Every record here must be copied exactly, except for the images it holds.

******************************

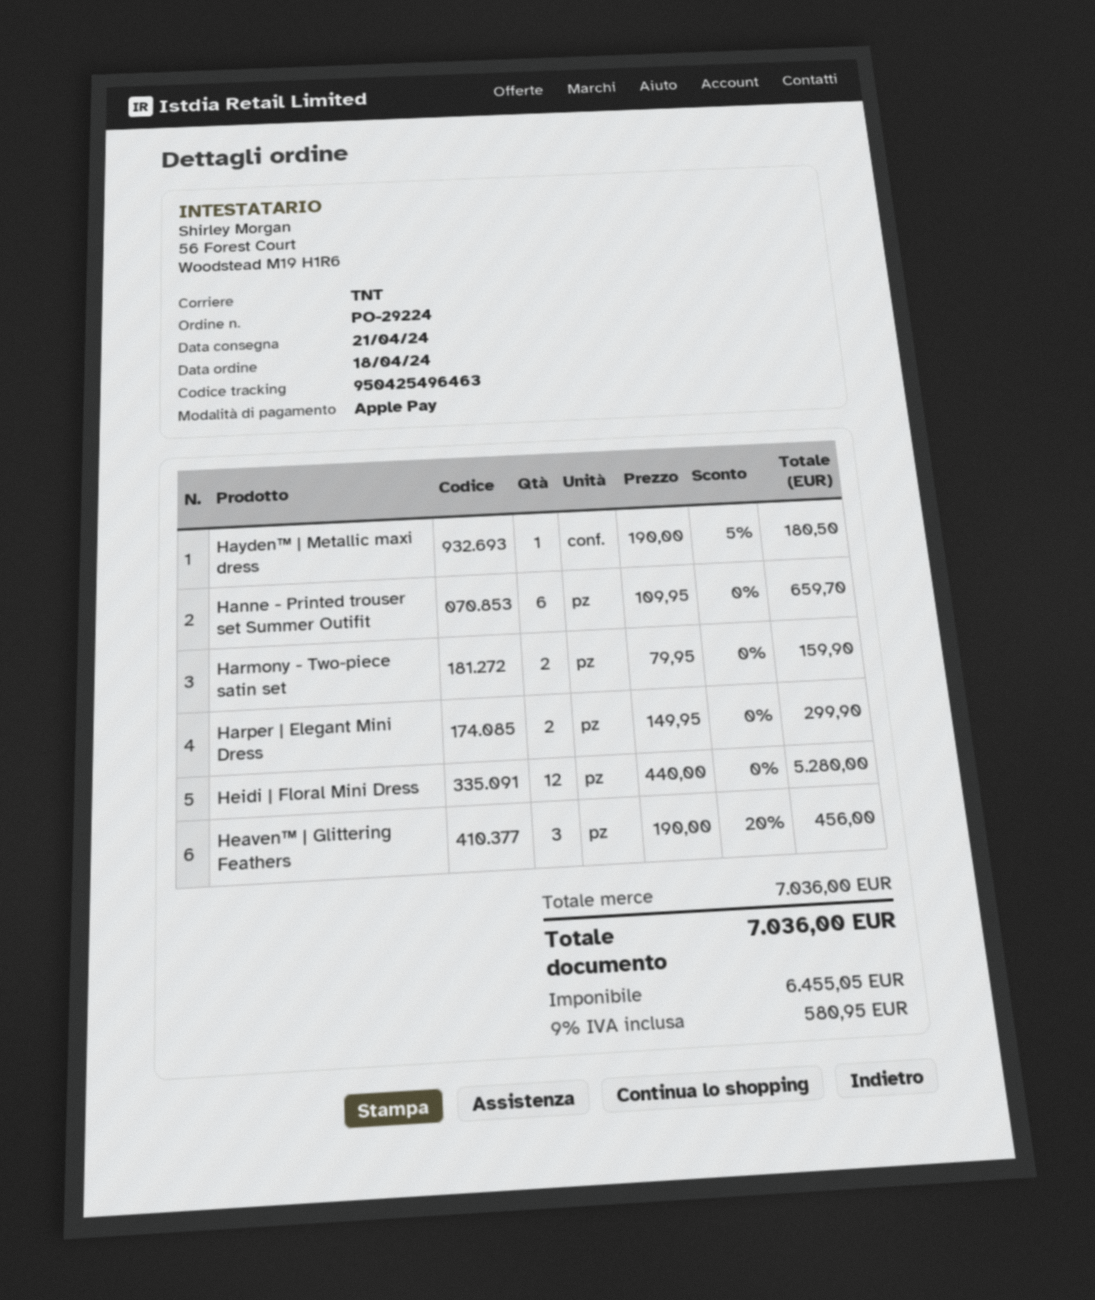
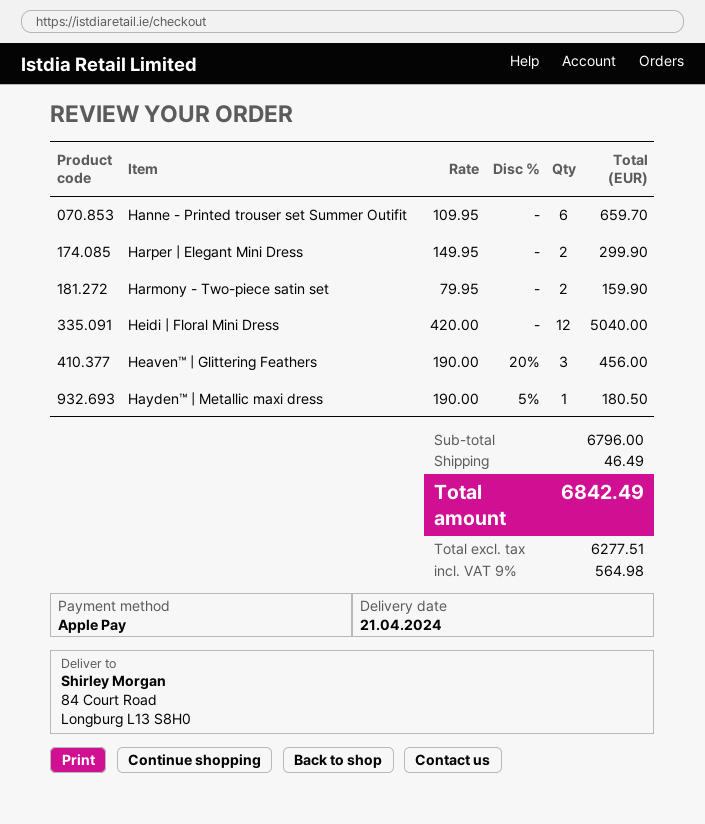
Heidi | Floral Mini Dress: 12 x 440.00 = 5280.00 -> 12 x 420.00 = 5040.00
subtotal: 7036.00 -> 6796.00
shipping: none -> 46.49
net: 6455.05 -> 6277.51
tax: 9% = 580.95 -> 9% = 564.98
total: 7036.00 -> 6842.49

******************************

(SOLUTION BELOW):
Heidi | Floral Mini Dress: 12 x 440.00 = 5280.00 -> 12 x 420.00 = 5040.00
subtotal: 7036.00 -> 6796.00
shipping: none -> 46.49
net: 6455.05 -> 6277.51
tax: 9% = 580.95 -> 9% = 564.98
total: 7036.00 -> 6842.49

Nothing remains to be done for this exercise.